BEGIN
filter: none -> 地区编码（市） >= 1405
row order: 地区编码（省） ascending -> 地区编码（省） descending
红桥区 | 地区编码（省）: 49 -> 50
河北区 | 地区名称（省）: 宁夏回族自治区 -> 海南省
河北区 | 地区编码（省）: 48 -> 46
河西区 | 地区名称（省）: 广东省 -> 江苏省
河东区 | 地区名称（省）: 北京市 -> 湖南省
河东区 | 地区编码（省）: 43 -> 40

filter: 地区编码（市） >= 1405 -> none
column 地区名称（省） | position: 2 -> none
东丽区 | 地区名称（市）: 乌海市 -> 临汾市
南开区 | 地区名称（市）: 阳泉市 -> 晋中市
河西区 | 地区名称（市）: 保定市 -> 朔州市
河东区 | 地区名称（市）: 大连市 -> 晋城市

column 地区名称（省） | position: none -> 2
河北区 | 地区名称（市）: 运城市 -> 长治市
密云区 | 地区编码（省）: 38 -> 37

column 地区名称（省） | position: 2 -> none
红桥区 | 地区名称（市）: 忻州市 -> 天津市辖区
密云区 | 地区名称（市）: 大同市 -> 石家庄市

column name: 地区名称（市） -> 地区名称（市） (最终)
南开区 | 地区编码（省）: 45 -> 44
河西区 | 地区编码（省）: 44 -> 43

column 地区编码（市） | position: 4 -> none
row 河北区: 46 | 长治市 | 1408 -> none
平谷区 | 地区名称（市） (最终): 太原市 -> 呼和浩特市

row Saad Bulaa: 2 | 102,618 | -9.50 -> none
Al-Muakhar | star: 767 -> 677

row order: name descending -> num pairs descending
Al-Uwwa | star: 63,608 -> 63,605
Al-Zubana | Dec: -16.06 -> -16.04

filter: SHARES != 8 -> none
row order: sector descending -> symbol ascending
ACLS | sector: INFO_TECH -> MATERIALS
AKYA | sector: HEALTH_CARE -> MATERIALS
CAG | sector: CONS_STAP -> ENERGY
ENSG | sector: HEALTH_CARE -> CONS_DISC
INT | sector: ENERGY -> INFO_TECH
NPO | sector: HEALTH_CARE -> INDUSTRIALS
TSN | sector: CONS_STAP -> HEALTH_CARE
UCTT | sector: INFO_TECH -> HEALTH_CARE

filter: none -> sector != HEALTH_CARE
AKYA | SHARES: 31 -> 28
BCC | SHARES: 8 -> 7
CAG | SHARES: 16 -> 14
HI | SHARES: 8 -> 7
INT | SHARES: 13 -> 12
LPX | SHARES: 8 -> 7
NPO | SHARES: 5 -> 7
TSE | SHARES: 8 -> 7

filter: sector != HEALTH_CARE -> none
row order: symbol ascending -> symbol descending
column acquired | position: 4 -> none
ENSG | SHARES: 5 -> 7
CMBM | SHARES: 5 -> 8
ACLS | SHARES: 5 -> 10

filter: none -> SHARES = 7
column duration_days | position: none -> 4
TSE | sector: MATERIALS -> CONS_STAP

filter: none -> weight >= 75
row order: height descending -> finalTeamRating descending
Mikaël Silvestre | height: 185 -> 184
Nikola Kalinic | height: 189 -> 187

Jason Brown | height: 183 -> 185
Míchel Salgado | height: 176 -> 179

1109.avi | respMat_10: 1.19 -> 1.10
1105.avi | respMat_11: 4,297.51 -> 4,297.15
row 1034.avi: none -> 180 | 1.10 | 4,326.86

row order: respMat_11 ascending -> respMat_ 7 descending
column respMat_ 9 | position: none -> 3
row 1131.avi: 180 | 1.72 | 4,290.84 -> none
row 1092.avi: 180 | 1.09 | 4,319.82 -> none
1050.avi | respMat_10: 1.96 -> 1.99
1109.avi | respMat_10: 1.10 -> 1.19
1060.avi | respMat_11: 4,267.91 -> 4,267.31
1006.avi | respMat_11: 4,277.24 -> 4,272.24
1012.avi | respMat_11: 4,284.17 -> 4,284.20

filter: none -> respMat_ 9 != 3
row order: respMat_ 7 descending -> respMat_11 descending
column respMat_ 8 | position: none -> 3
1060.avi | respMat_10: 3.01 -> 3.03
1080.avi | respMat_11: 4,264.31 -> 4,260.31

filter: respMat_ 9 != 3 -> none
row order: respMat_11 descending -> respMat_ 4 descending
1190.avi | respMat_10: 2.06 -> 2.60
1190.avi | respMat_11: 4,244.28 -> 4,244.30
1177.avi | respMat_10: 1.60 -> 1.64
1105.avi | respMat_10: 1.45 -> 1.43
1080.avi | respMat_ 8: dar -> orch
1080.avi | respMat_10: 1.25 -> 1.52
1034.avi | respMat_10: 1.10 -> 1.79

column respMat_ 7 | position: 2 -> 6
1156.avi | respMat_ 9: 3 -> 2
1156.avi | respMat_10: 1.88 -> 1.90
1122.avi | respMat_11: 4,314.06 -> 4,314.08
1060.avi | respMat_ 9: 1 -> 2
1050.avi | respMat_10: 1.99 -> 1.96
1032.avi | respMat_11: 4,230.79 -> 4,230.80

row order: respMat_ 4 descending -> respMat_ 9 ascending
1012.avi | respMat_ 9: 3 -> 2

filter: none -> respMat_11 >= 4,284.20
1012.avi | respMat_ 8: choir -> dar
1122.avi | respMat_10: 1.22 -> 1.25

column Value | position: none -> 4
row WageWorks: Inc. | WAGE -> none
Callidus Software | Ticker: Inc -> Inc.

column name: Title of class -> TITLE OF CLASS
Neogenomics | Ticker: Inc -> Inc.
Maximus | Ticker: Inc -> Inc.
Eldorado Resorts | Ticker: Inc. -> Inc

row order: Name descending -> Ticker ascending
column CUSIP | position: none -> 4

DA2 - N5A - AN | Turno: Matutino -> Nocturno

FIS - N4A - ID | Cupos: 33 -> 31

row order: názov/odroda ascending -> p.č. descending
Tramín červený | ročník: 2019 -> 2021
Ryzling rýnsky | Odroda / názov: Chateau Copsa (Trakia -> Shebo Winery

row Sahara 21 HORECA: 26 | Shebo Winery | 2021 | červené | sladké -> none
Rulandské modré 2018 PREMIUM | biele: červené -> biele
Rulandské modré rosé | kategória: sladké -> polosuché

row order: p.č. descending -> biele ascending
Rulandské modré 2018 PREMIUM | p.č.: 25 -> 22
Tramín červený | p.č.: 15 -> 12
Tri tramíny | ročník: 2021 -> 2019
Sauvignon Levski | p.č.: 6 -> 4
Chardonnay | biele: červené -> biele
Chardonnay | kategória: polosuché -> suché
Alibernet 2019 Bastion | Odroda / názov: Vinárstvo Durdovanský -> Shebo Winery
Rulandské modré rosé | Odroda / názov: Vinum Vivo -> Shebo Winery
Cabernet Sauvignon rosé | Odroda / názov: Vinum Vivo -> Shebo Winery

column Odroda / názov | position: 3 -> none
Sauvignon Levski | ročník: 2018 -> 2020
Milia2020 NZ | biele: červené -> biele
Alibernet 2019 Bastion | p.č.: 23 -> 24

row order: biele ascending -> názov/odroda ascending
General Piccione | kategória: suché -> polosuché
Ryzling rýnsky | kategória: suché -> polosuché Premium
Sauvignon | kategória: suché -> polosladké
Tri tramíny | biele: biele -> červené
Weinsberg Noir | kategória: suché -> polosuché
END
Whatever lines appear above, reproduce every one of them exactly.

__Completed task__.
filter: none -> 地区编码（市） >= 1405
row order: 地区编码（省） ascending -> 地区编码（省） descending
红桥区 | 地区编码（省）: 49 -> 50
河北区 | 地区名称（省）: 宁夏回族自治区 -> 海南省
河北区 | 地区编码（省）: 48 -> 46
河西区 | 地区名称（省）: 广东省 -> 江苏省
河东区 | 地区名称（省）: 北京市 -> 湖南省
河东区 | 地区编码（省）: 43 -> 40

filter: 地区编码（市） >= 1405 -> none
column 地区名称（省） | position: 2 -> none
东丽区 | 地区名称（市）: 乌海市 -> 临汾市
南开区 | 地区名称（市）: 阳泉市 -> 晋中市
河西区 | 地区名称（市）: 保定市 -> 朔州市
河东区 | 地区名称（市）: 大连市 -> 晋城市

column 地区名称（省） | position: none -> 2
河北区 | 地区名称（市）: 运城市 -> 长治市
密云区 | 地区编码（省）: 38 -> 37

column 地区名称（省） | position: 2 -> none
红桥区 | 地区名称（市）: 忻州市 -> 天津市辖区
密云区 | 地区名称（市）: 大同市 -> 石家庄市

column name: 地区名称（市） -> 地区名称（市） (最终)
南开区 | 地区编码（省）: 45 -> 44
河西区 | 地区编码（省）: 44 -> 43

column 地区编码（市） | position: 4 -> none
row 河北区: 46 | 长治市 | 1408 -> none
平谷区 | 地区名称（市） (最终): 太原市 -> 呼和浩特市

row Saad Bulaa: 2 | 102,618 | -9.50 -> none
Al-Muakhar | star: 767 -> 677

row order: name descending -> num pairs descending
Al-Uwwa | star: 63,608 -> 63,605
Al-Zubana | Dec: -16.06 -> -16.04

filter: SHARES != 8 -> none
row order: sector descending -> symbol ascending
ACLS | sector: INFO_TECH -> MATERIALS
AKYA | sector: HEALTH_CARE -> MATERIALS
CAG | sector: CONS_STAP -> ENERGY
ENSG | sector: HEALTH_CARE -> CONS_DISC
INT | sector: ENERGY -> INFO_TECH
NPO | sector: HEALTH_CARE -> INDUSTRIALS
TSN | sector: CONS_STAP -> HEALTH_CARE
UCTT | sector: INFO_TECH -> HEALTH_CARE

filter: none -> sector != HEALTH_CARE
AKYA | SHARES: 31 -> 28
BCC | SHARES: 8 -> 7
CAG | SHARES: 16 -> 14
HI | SHARES: 8 -> 7
INT | SHARES: 13 -> 12
LPX | SHARES: 8 -> 7
NPO | SHARES: 5 -> 7
TSE | SHARES: 8 -> 7

filter: sector != HEALTH_CARE -> none
row order: symbol ascending -> symbol descending
column acquired | position: 4 -> none
ENSG | SHARES: 5 -> 7
CMBM | SHARES: 5 -> 8
ACLS | SHARES: 5 -> 10

filter: none -> SHARES = 7
column duration_days | position: none -> 4
TSE | sector: MATERIALS -> CONS_STAP

filter: none -> weight >= 75
row order: height descending -> finalTeamRating descending
Mikaël Silvestre | height: 185 -> 184
Nikola Kalinic | height: 189 -> 187

Jason Brown | height: 183 -> 185
Míchel Salgado | height: 176 -> 179

1109.avi | respMat_10: 1.19 -> 1.10
1105.avi | respMat_11: 4,297.51 -> 4,297.15
row 1034.avi: none -> 180 | 1.10 | 4,326.86

row order: respMat_11 ascending -> respMat_ 7 descending
column respMat_ 9 | position: none -> 3
row 1131.avi: 180 | 1.72 | 4,290.84 -> none
row 1092.avi: 180 | 1.09 | 4,319.82 -> none
1050.avi | respMat_10: 1.96 -> 1.99
1109.avi | respMat_10: 1.10 -> 1.19
1060.avi | respMat_11: 4,267.91 -> 4,267.31
1006.avi | respMat_11: 4,277.24 -> 4,272.24
1012.avi | respMat_11: 4,284.17 -> 4,284.20

filter: none -> respMat_ 9 != 3
row order: respMat_ 7 descending -> respMat_11 descending
column respMat_ 8 | position: none -> 3
1060.avi | respMat_10: 3.01 -> 3.03
1080.avi | respMat_11: 4,264.31 -> 4,260.31

filter: respMat_ 9 != 3 -> none
row order: respMat_11 descending -> respMat_ 4 descending
1190.avi | respMat_10: 2.06 -> 2.60
1190.avi | respMat_11: 4,244.28 -> 4,244.30
1177.avi | respMat_10: 1.60 -> 1.64
1105.avi | respMat_10: 1.45 -> 1.43
1080.avi | respMat_ 8: dar -> orch
1080.avi | respMat_10: 1.25 -> 1.52
1034.avi | respMat_10: 1.10 -> 1.79

column respMat_ 7 | position: 2 -> 6
1156.avi | respMat_ 9: 3 -> 2
1156.avi | respMat_10: 1.88 -> 1.90
1122.avi | respMat_11: 4,314.06 -> 4,314.08
1060.avi | respMat_ 9: 1 -> 2
1050.avi | respMat_10: 1.99 -> 1.96
1032.avi | respMat_11: 4,230.79 -> 4,230.80

row order: respMat_ 4 descending -> respMat_ 9 ascending
1012.avi | respMat_ 9: 3 -> 2

filter: none -> respMat_11 >= 4,284.20
1012.avi | respMat_ 8: choir -> dar
1122.avi | respMat_10: 1.22 -> 1.25

column Value | position: none -> 4
row WageWorks: Inc. | WAGE -> none
Callidus Software | Ticker: Inc -> Inc.

column name: Title of class -> TITLE OF CLASS
Neogenomics | Ticker: Inc -> Inc.
Maximus | Ticker: Inc -> Inc.
Eldorado Resorts | Ticker: Inc. -> Inc

row order: Name descending -> Ticker ascending
column CUSIP | position: none -> 4

DA2 - N5A - AN | Turno: Matutino -> Nocturno

FIS - N4A - ID | Cupos: 33 -> 31

row order: názov/odroda ascending -> p.č. descending
Tramín červený | ročník: 2019 -> 2021
Ryzling rýnsky | Odroda / názov: Chateau Copsa (Trakia -> Shebo Winery

row Sahara 21 HORECA: 26 | Shebo Winery | 2021 | červené | sladké -> none
Rulandské modré 2018 PREMIUM | biele: červené -> biele
Rulandské modré rosé | kategória: sladké -> polosuché

row order: p.č. descending -> biele ascending
Rulandské modré 2018 PREMIUM | p.č.: 25 -> 22
Tramín červený | p.č.: 15 -> 12
Tri tramíny | ročník: 2021 -> 2019
Sauvignon Levski | p.č.: 6 -> 4
Chardonnay | biele: červené -> biele
Chardonnay | kategória: polosuché -> suché
Alibernet 2019 Bastion | Odroda / názov: Vinárstvo Durdovanský -> Shebo Winery
Rulandské modré rosé | Odroda / názov: Vinum Vivo -> Shebo Winery
Cabernet Sauvignon rosé | Odroda / názov: Vinum Vivo -> Shebo Winery

column Odroda / názov | position: 3 -> none
Sauvignon Levski | ročník: 2018 -> 2020
Milia2020 NZ | biele: červené -> biele
Alibernet 2019 Bastion | p.č.: 23 -> 24

row order: biele ascending -> názov/odroda ascending
General Piccione | kategória: suché -> polosuché
Ryzling rýnsky | kategória: suché -> polosuché Premium
Sauvignon | kategória: suché -> polosladké
Tri tramíny | biele: biele -> červené
Weinsberg Noir | kategória: suché -> polosuché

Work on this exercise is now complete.